Problem: All lines holding the string "display" should be copied from the data below.

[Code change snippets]
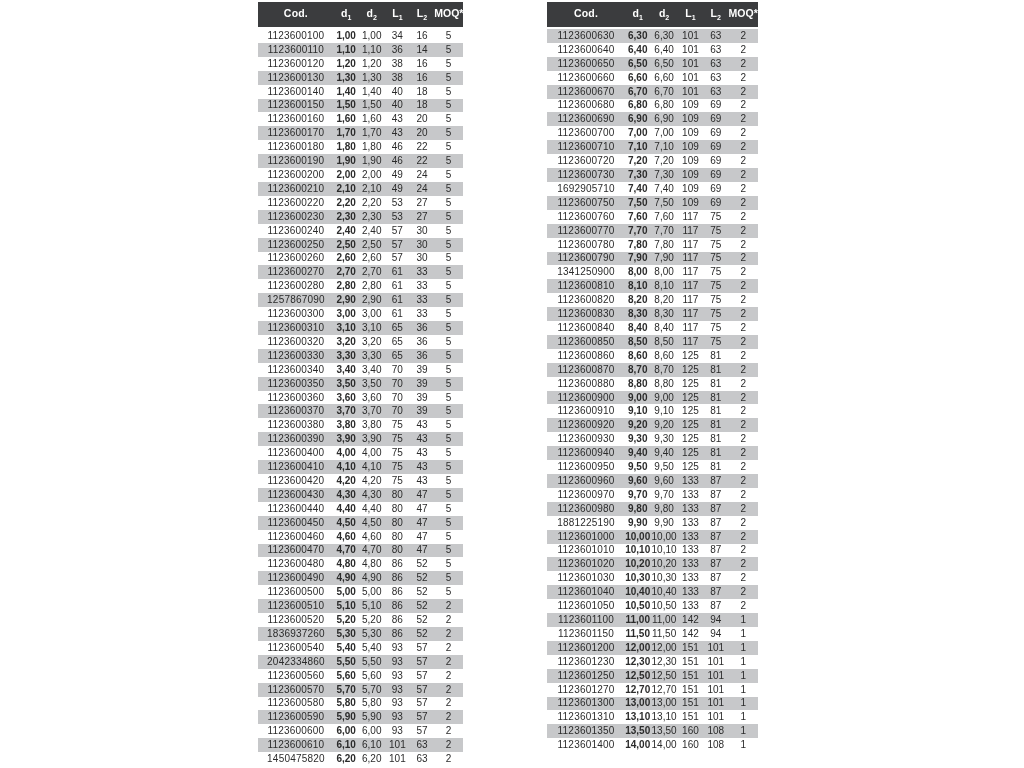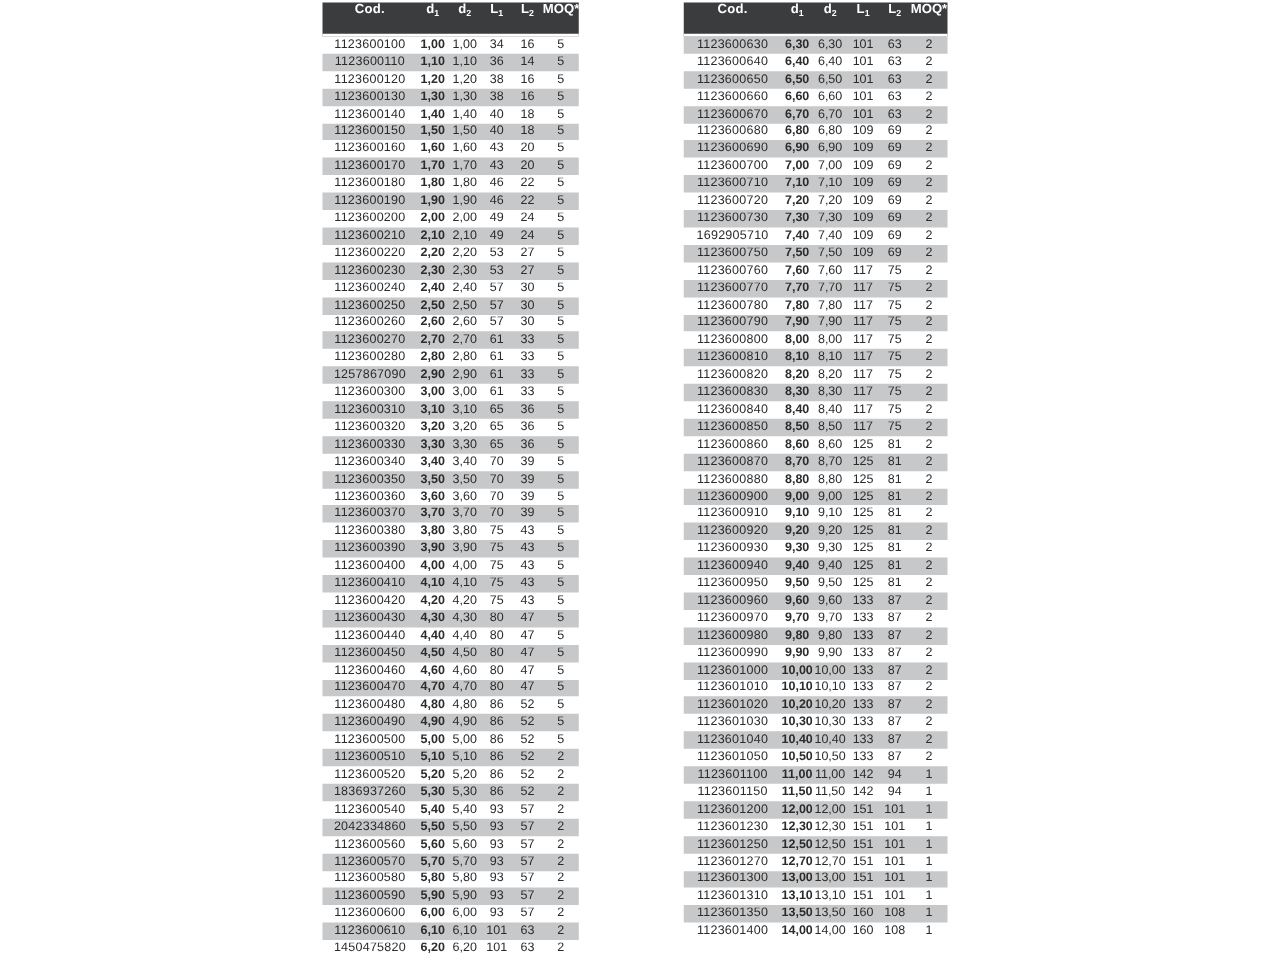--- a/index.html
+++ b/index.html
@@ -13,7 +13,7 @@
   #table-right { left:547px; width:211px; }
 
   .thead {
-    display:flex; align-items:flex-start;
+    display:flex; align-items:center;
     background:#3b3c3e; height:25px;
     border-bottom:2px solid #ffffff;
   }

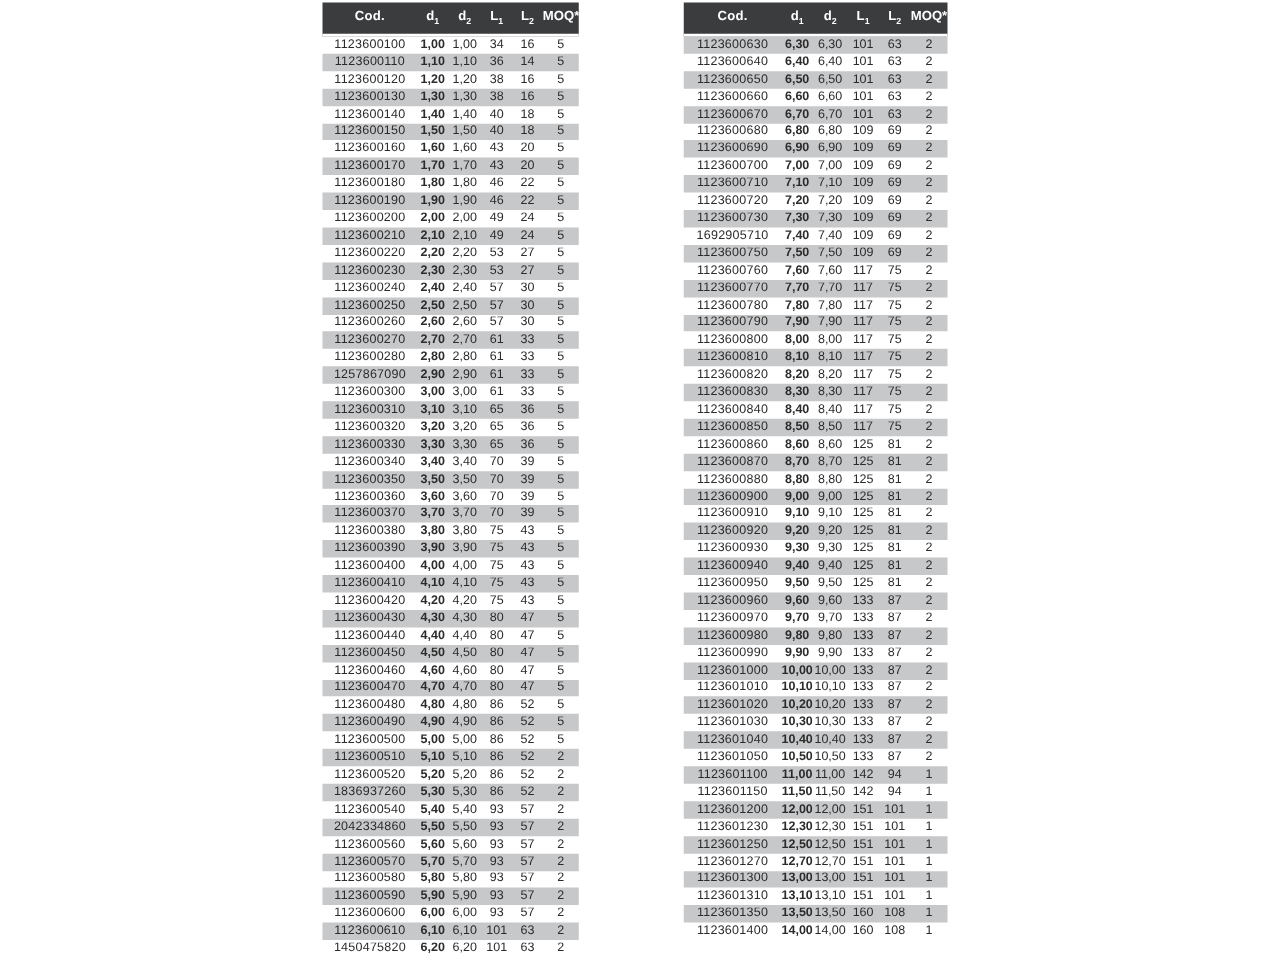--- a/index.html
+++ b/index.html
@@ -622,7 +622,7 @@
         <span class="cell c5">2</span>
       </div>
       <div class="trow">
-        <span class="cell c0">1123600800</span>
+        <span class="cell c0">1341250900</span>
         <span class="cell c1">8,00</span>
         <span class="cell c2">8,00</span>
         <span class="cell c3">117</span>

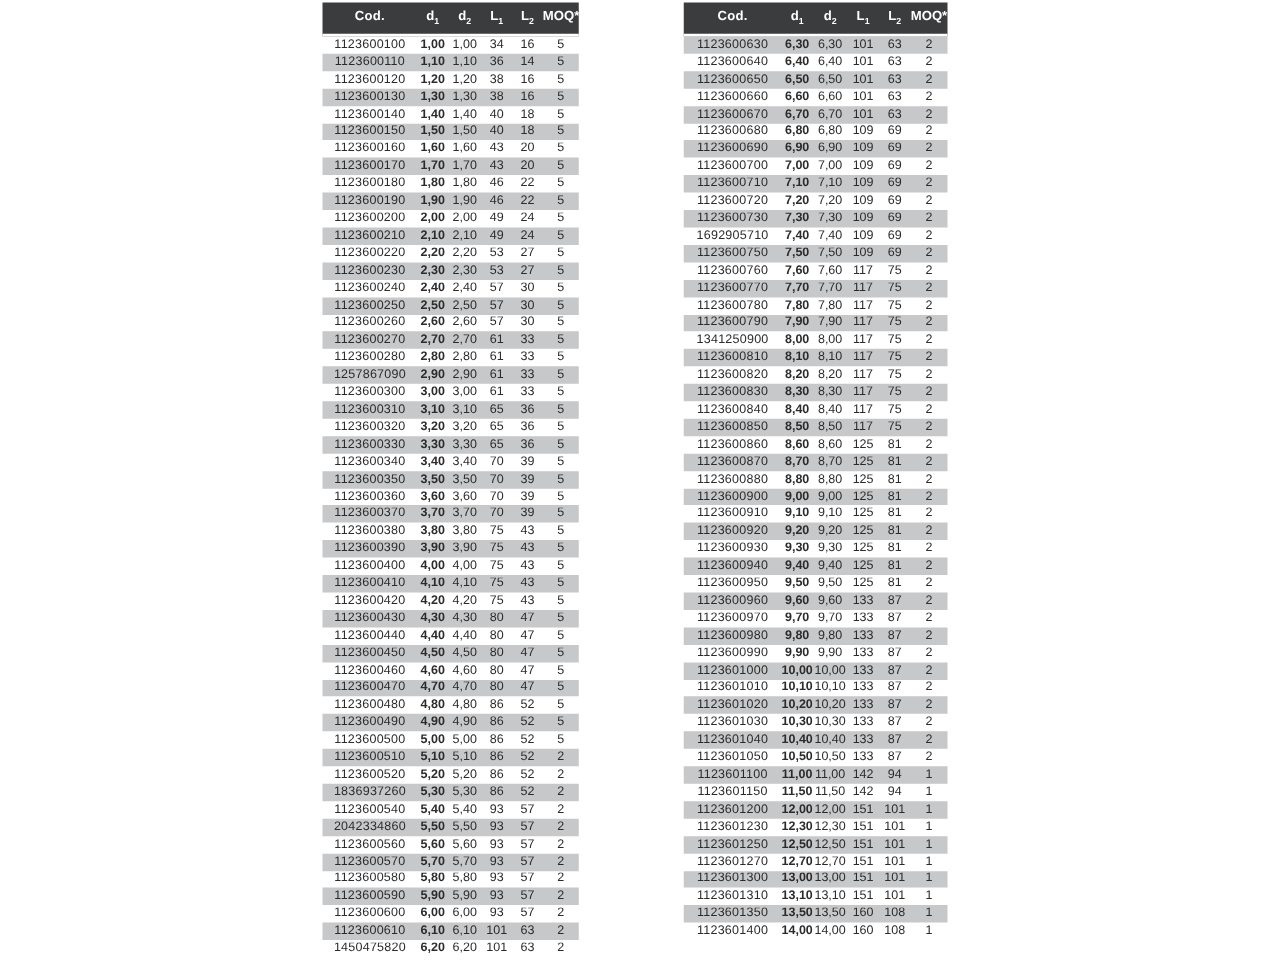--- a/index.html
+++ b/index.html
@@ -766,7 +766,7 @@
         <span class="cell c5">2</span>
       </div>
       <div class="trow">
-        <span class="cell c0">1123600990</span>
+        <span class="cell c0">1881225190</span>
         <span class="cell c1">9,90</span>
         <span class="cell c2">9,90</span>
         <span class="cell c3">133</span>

--

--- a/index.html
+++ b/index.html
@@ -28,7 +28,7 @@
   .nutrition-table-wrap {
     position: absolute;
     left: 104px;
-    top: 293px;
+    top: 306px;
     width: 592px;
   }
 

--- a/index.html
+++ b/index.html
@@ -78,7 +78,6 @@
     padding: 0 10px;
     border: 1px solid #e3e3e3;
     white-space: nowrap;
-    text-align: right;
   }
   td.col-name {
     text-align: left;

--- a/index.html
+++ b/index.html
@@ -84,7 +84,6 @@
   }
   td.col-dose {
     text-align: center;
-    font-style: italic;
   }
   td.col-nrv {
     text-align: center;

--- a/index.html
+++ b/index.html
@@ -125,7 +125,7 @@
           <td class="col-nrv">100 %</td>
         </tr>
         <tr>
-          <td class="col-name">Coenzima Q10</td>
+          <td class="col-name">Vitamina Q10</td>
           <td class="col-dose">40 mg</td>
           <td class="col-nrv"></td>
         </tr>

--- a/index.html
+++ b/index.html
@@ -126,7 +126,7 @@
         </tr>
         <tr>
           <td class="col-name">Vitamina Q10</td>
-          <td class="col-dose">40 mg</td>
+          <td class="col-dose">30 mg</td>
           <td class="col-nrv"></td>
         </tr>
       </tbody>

Written response:
-    display:flex; align-items:flex-start;
+    display:flex; align-items:center;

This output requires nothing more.